### What is required
From the first line of the data down to and including the line with "Flex vandtank 74x66", copy everything exactly, leaving out pictures.

### Dataset records
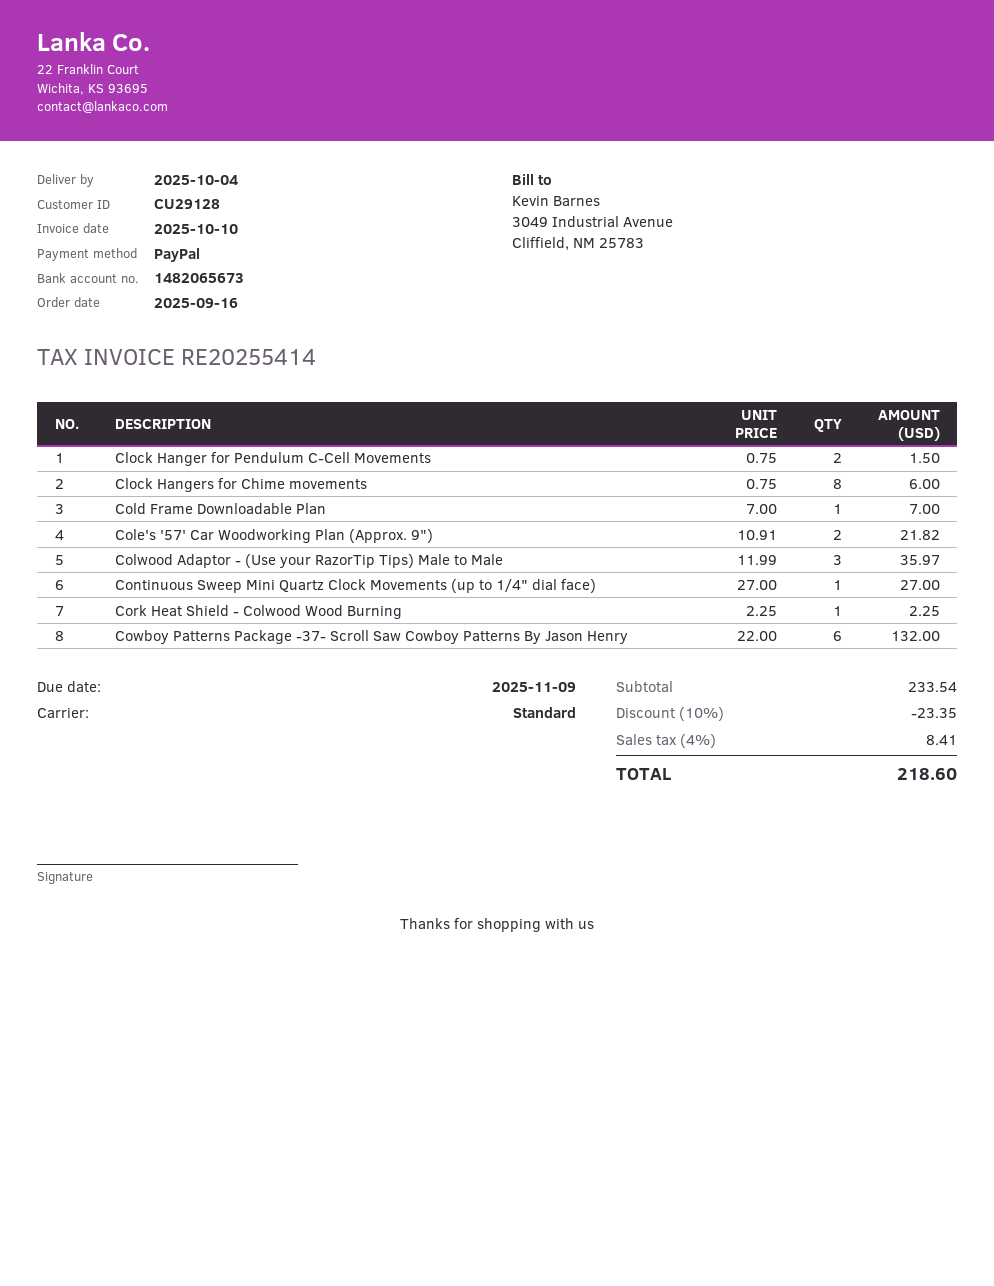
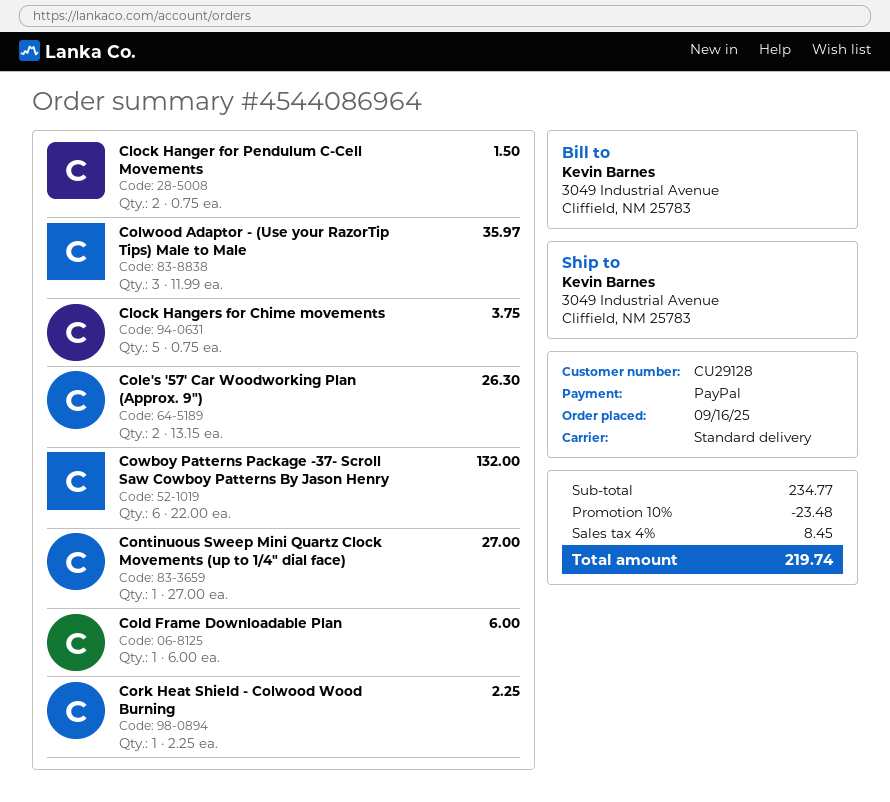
Clock Hangers for Chime movements: 8 x 0.75 = 6.00 -> 5 x 0.75 = 3.75
Cold Frame Downloadable Plan: 1 x 7.00 = 7.00 -> 1 x 6.00 = 6.00
Cole's '57' Car Woodworking Plan (Approx. 9"): 2 x 10.91 = 21.82 -> 2 x 13.15 = 26.30
subtotal: 233.54 -> 234.77
discount: 10% = 23.35 -> 10% = 23.48
tax: 4% = 8.41 -> 4% = 8.45
total: 218.60 -> 219.74

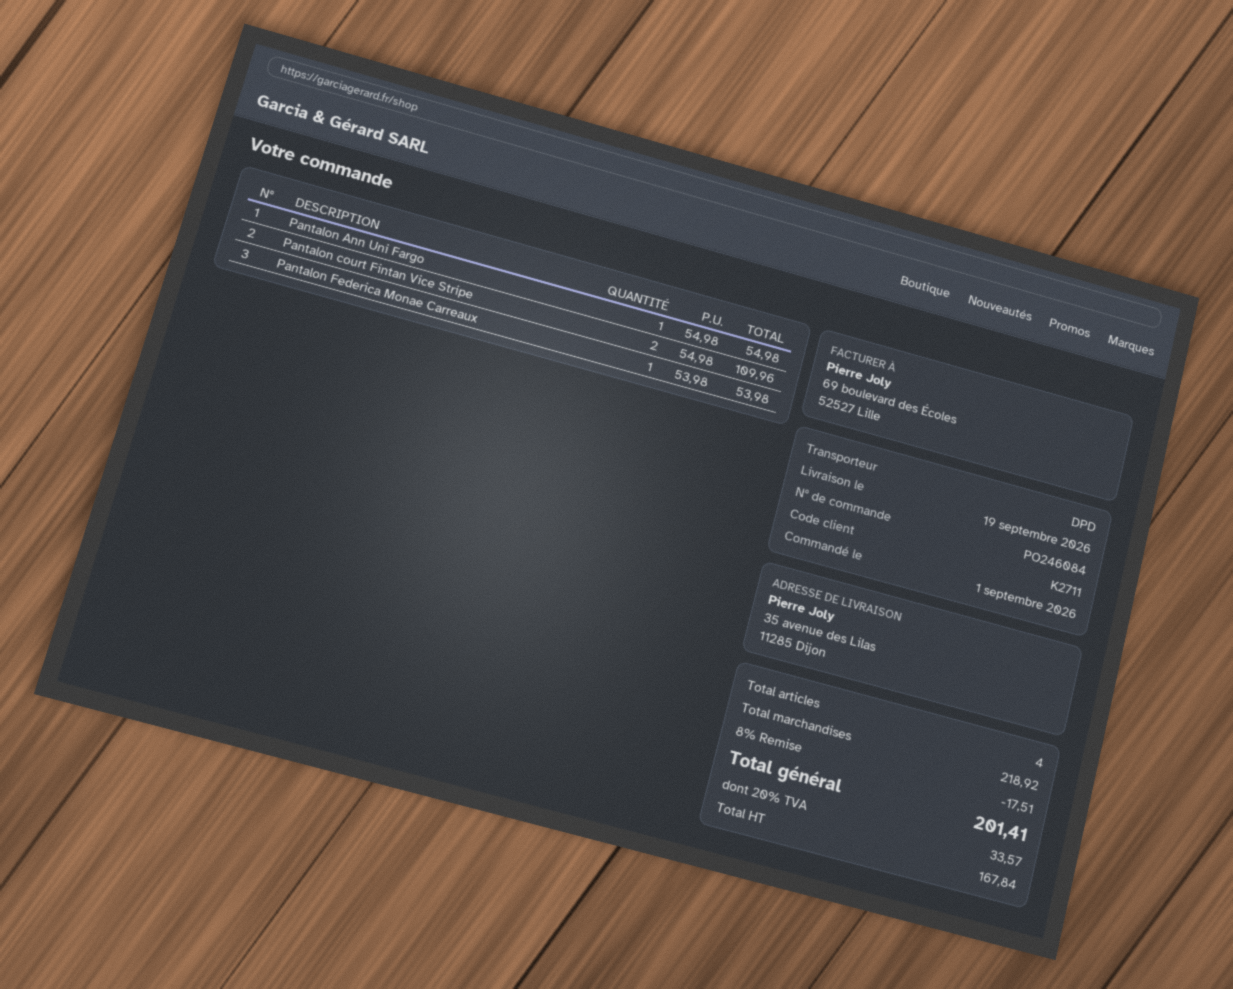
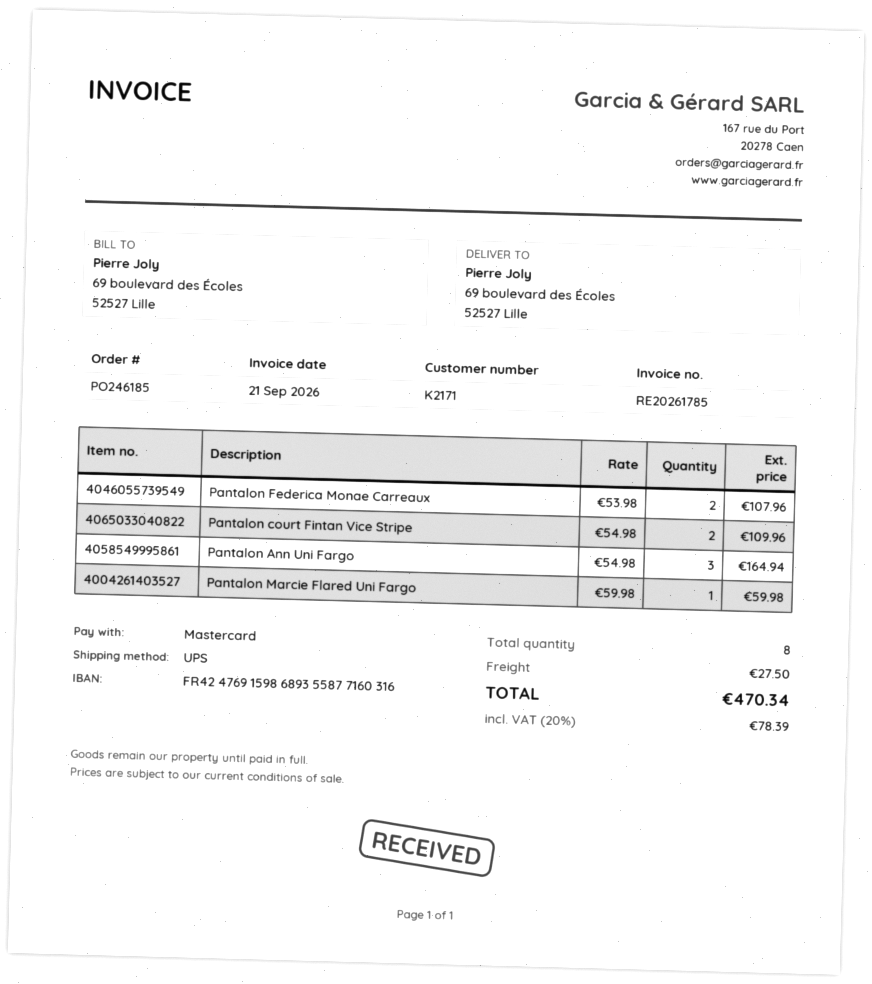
order number: PO246084 -> PO246185
customer number: K2711 -> K2171
shipping method: DPD -> UPS
ship to: 35 avenue des Lilas, 11285 Dijon -> 69 boulevard des Écoles, 52527 Lille
Pantalon Ann Uni Fargo: 1 x 54.98 = 54.98 -> 3 x 54.98 = 164.94
Pantalon Federica Monae Carreaux: 1 x 53.98 = 53.98 -> 2 x 53.98 = 107.96
Pantalon Marcie Flared Uni Fargo: none -> 1 x 59.98 = 59.98
total quantity: 4 -> 8
discount: 8% = 17.51 -> none
shipping: none -> 27.50
tax: 20% = 33.57 -> 20% = 78.39
total: 201.41 -> 470.34

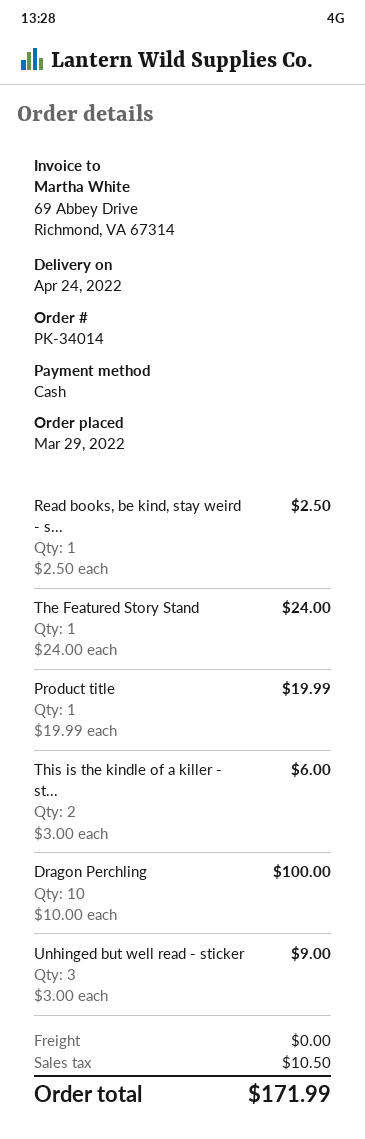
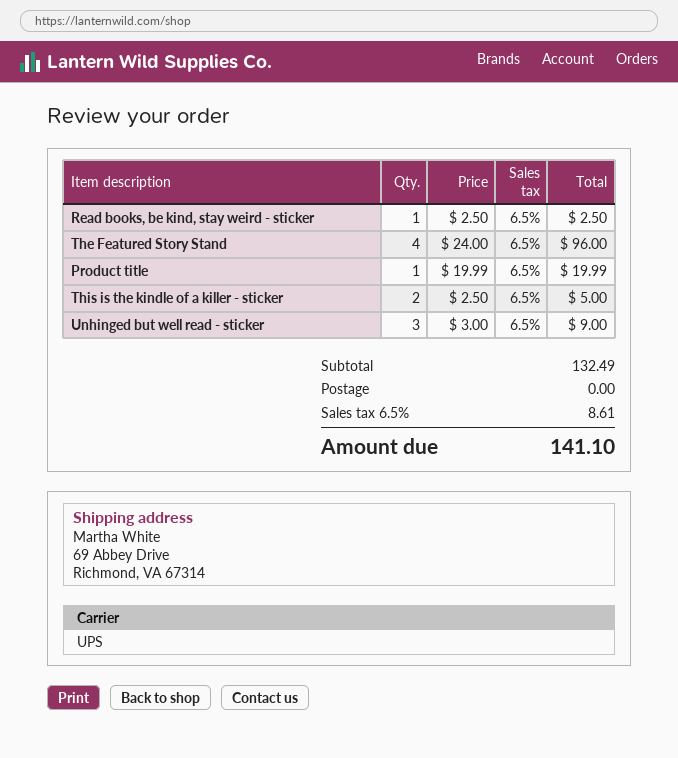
The Featured Story Stand: 1 x 24.00 = 24.00 -> 4 x 24.00 = 96.00
This is the kindle of a killer - st...: 2 x 3.00 = 6.00 -> 2 x 2.50 = 5.00
Dragon Perchling: 10 x 10.00 = 100.00 -> none
tax: 10.50 -> 8.61
total: 171.99 -> 141.10

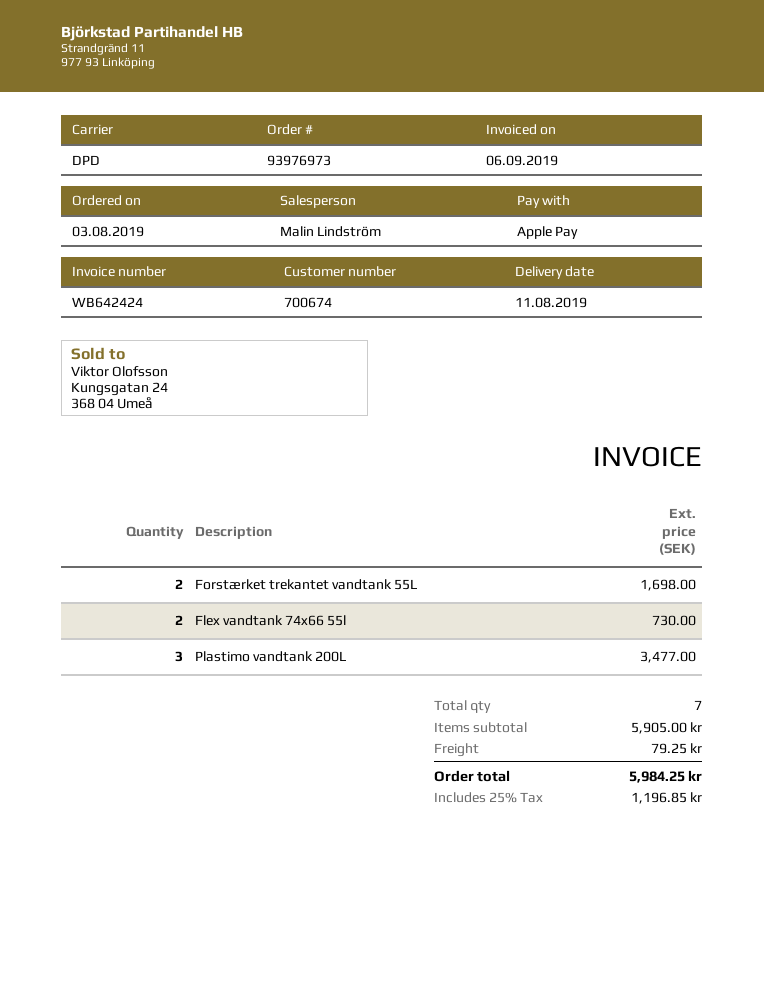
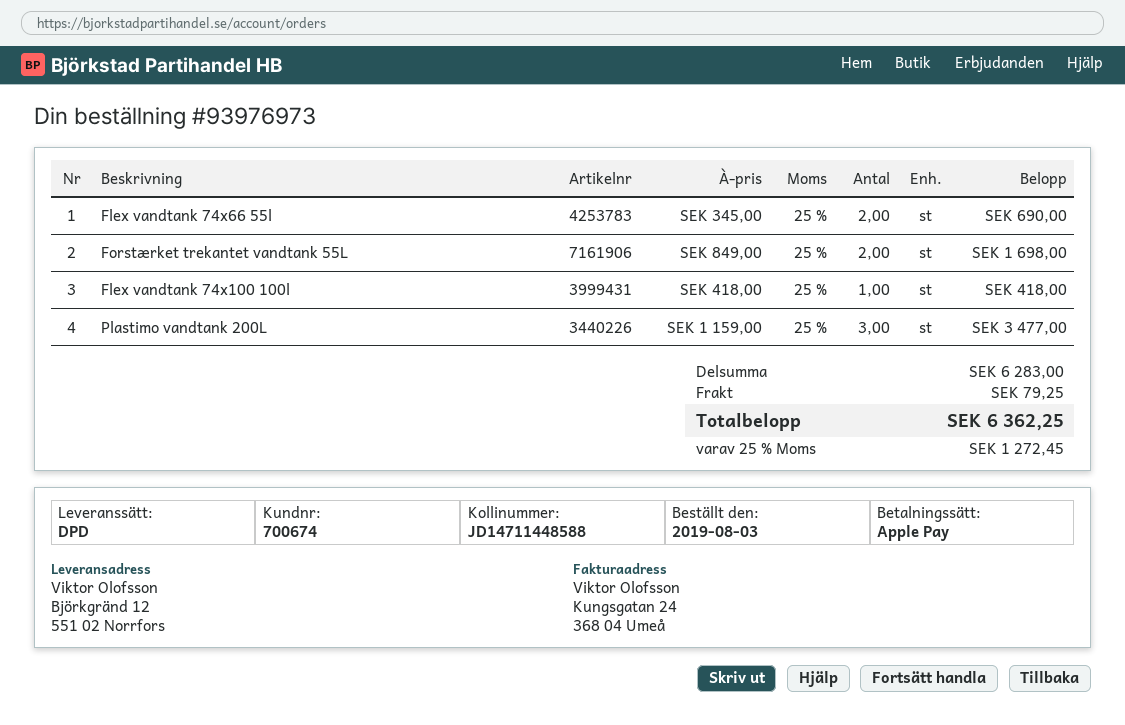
Flex vandtank 74x66 55l: 2 for 730.00 -> 2 for 690.00
Flex vandtank 74x100 100l: none -> 1 for 418.00
subtotal: 5905.00 -> 6283.00
tax: 25% = 1196.85 -> 25% = 1272.45
total: 5984.25 -> 6362.25

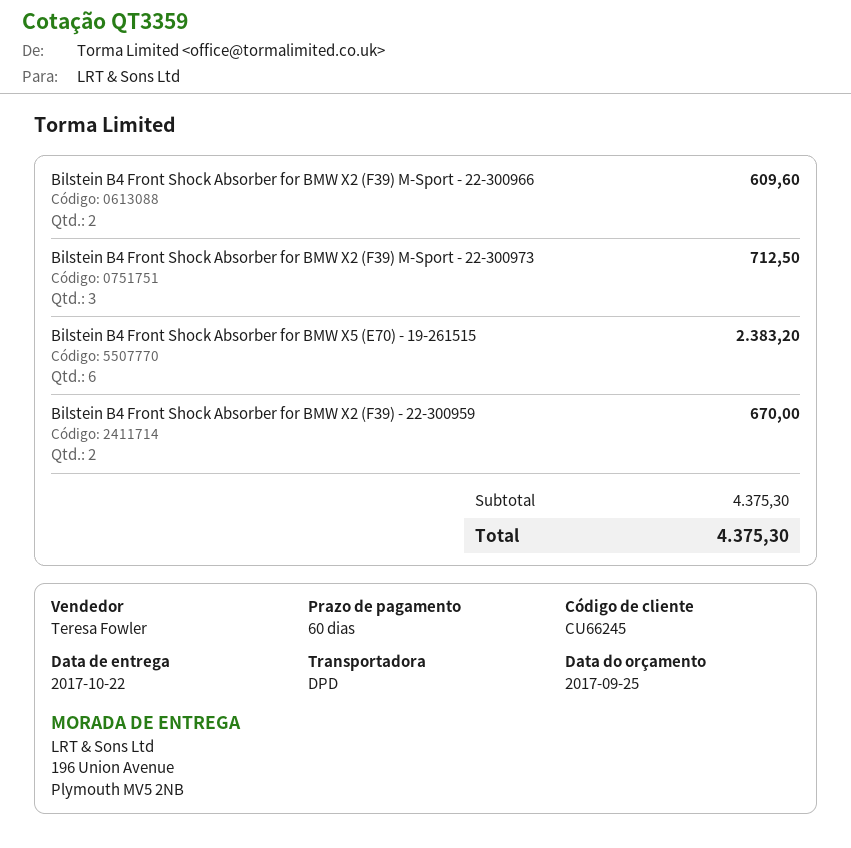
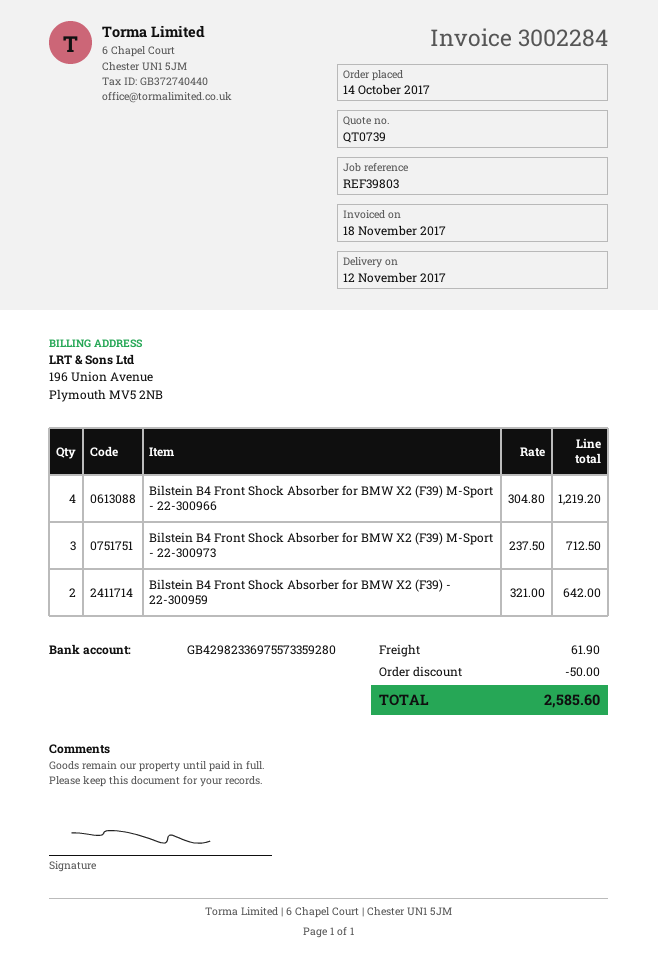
quote number: QT3359 -> QT0739
delivery date: 2017-10-22 -> 2017-11-12
Bilstein B4 Front Shock Absorber for BMW X2 (F39) M-Sport - 22-300966: 2 for 609.60 -> 4 for 1219.20
Bilstein B4 Front Shock Absorber for BMW X5 (E70) - 19-261515: 6 for 2383.20 -> none
Bilstein B4 Front Shock Absorber for BMW X2 (F39) - 22-300959: 2 for 670.00 -> 2 for 642.00
discount: none -> 50.00
shipping: none -> 61.90
total: 4375.30 -> 2585.60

### Worked solution
Clock Hangers for Chime movements: 8 x 0.75 = 6.00 -> 5 x 0.75 = 3.75
Cold Frame Downloadable Plan: 1 x 7.00 = 7.00 -> 1 x 6.00 = 6.00
Cole's '57' Car Woodworking Plan (Approx. 9"): 2 x 10.91 = 21.82 -> 2 x 13.15 = 26.30
subtotal: 233.54 -> 234.77
discount: 10% = 23.35 -> 10% = 23.48
tax: 4% = 8.41 -> 4% = 8.45
total: 218.60 -> 219.74

order number: PO246084 -> PO246185
customer number: K2711 -> K2171
shipping method: DPD -> UPS
ship to: 35 avenue des Lilas, 11285 Dijon -> 69 boulevard des Écoles, 52527 Lille
Pantalon Ann Uni Fargo: 1 x 54.98 = 54.98 -> 3 x 54.98 = 164.94
Pantalon Federica Monae Carreaux: 1 x 53.98 = 53.98 -> 2 x 53.98 = 107.96
Pantalon Marcie Flared Uni Fargo: none -> 1 x 59.98 = 59.98
total quantity: 4 -> 8
discount: 8% = 17.51 -> none
shipping: none -> 27.50
tax: 20% = 33.57 -> 20% = 78.39
total: 201.41 -> 470.34

The Featured Story Stand: 1 x 24.00 = 24.00 -> 4 x 24.00 = 96.00
This is the kindle of a killer - st...: 2 x 3.00 = 6.00 -> 2 x 2.50 = 5.00
Dragon Perchling: 10 x 10.00 = 100.00 -> none
tax: 10.50 -> 8.61
total: 171.99 -> 141.10

Flex vandtank 74x66 55l: 2 for 730.00 -> 2 for 690.00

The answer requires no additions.